Turkey and Brazil Say Chinese language Vaccine Efficient, With Sparse Supporting Knowledge

Turkish officials announced Thursday that a vaccine made by Chinese company Sinovac has an efficacy rate of 91.25 percent. However, the finding is based on preliminary results from a small clinical study, and none of the data has been published in a journal or published online.

The announcement came a day after another ambiguous press conference, also on Sinovac’s vaccine, in Brazil. Officials there were expected to provide detailed results from another study, but they only reported that the vaccine had an efficacy rate of over 50 percent.

A total of 7,371 volunteers were involved in the Turkish study, but efficacy data from Infectious Disease Expert Serhat Unal was based on just 1,322 participants, of whom 752 received a real vaccine and 570 received the placebo.

Dr. Unal said that 26 of the volunteers who received the placebo developed Covid-19 while only three of the vaccinated volunteers became ill. He and his colleagues did not pass on their data in writing.

“Now we are sure that the vaccine is effective and safe for the Turks,” said Fahrettin Koca, the health minister.

Sinovac did not make a public statement about the trial, nor did he comment on the trial in Brazil.

Updated

Apr. 25, 2020, 4:08 pm ET

The small number of volunteers that the Turkish researchers relied on to calculate effectiveness raised questions about the safety of their conclusions. The more people take part in a vaccine clinical study, the more statistical it is.

In contrast, Pfizer and BioNTech provided data on 36,523 people to show that the vaccine had a 95 percent effectiveness rate. For their vaccine, 162 people who received the placebo developed Covid, compared to eight people in the group who received the vaccine.

Turkey has signed a contract with Sinovac for 50 million doses of the vaccine. The first three million cans are due to arrive in Turkey on Monday, Koca said. Mr Koca said Turkey will also receive 4.5 million doses of the Pfizer BioNTech vaccine by the end of March. Around 1 million cans are expected to arrive by the end of January, he said.

CoronaVac, as Sinovac calls its vaccine, is made from killed coronaviruses. The method is one of the oldest for making vaccines that Jonas Salk used to make a vaccine against polio in the 1950s. After viruses are inactivated with chemicals, they cannot make people sick, but they can stimulate the immune system to make antibodies that can provide long-term protection against live viruses.

Sinovac developed CoronaVac in early 2020 and then conducted a number of clinical studies. They published their results in November. There they reported that the vaccine appeared safe and produced an immune response against the coronavirus.

The company then moved on to phase 3 trials in Brazil, Indonesia and Turkey, three countries with high rates of Covid-19.

Health officials in Brazil said Wednesday that the Chinese vaccine had passed safety and effectiveness tests that would pave the way for its use in Brazil.
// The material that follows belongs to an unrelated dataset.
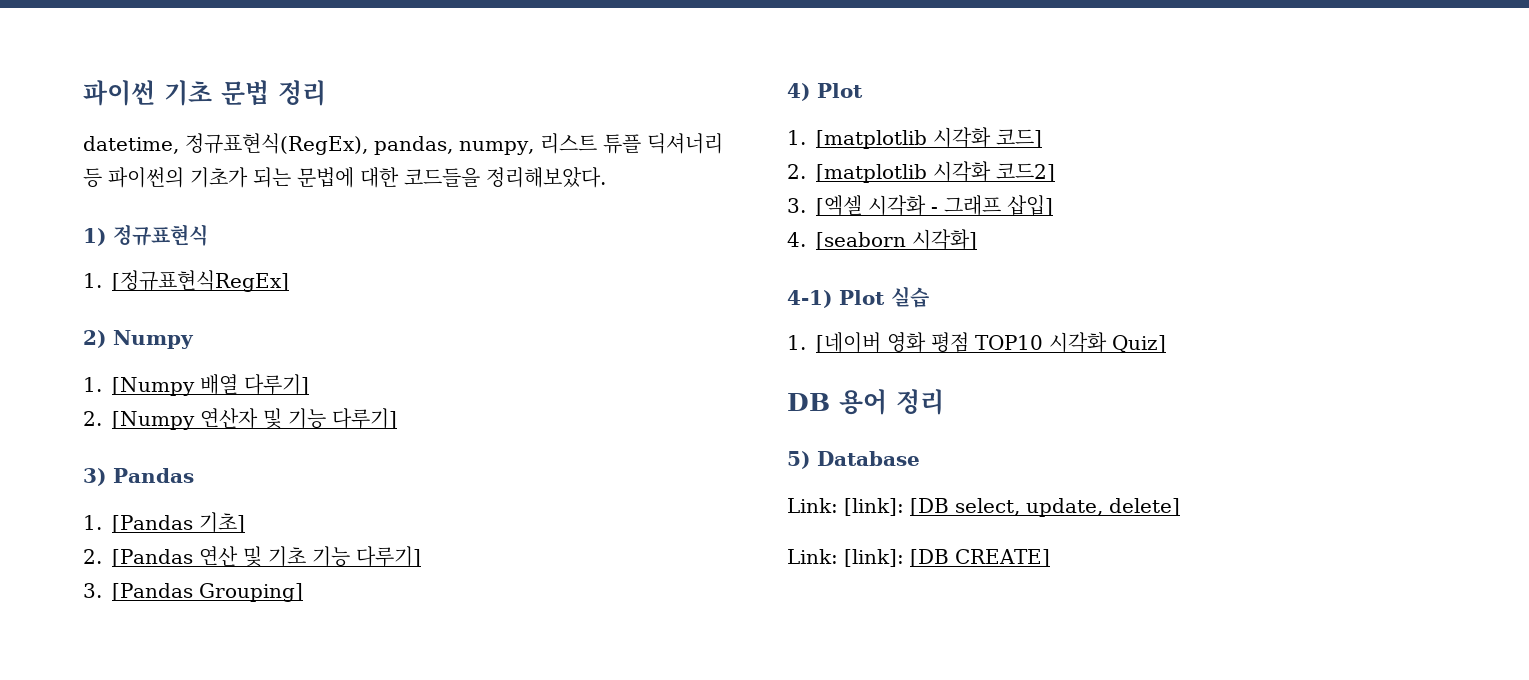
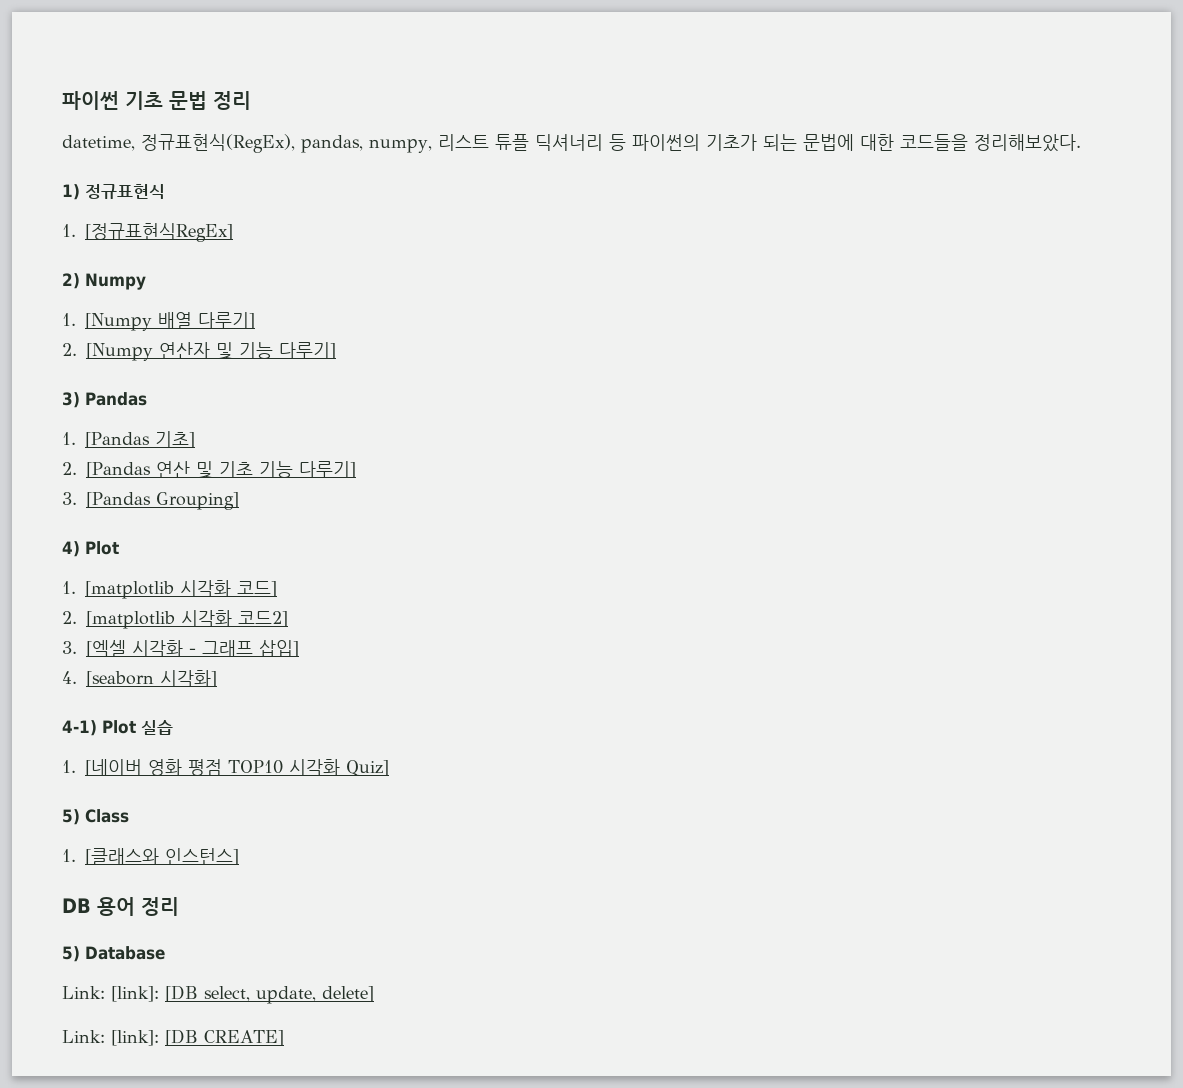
(1166, 344) none -> [62,809,129,825] [62,848,239,865] // 5) Class // 1. [클래스와 인스턴스]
However, they postponed the publication of detailed data from clinical trials in Brazil on which these results are based, citing a contractual agreement with Sinovac. Dimas Covas, the director of the butantane institute that conducted the trials, said a joint announcement could be made within two weeks.

“Today is a historic day for science and for Brazilian health,” Jean Gorinchteyn, Sao Paulo State Minister of Health, told reporters at a press conference. “This will allow us to save the lives of millions of people, not just in Brazil, but around the world.”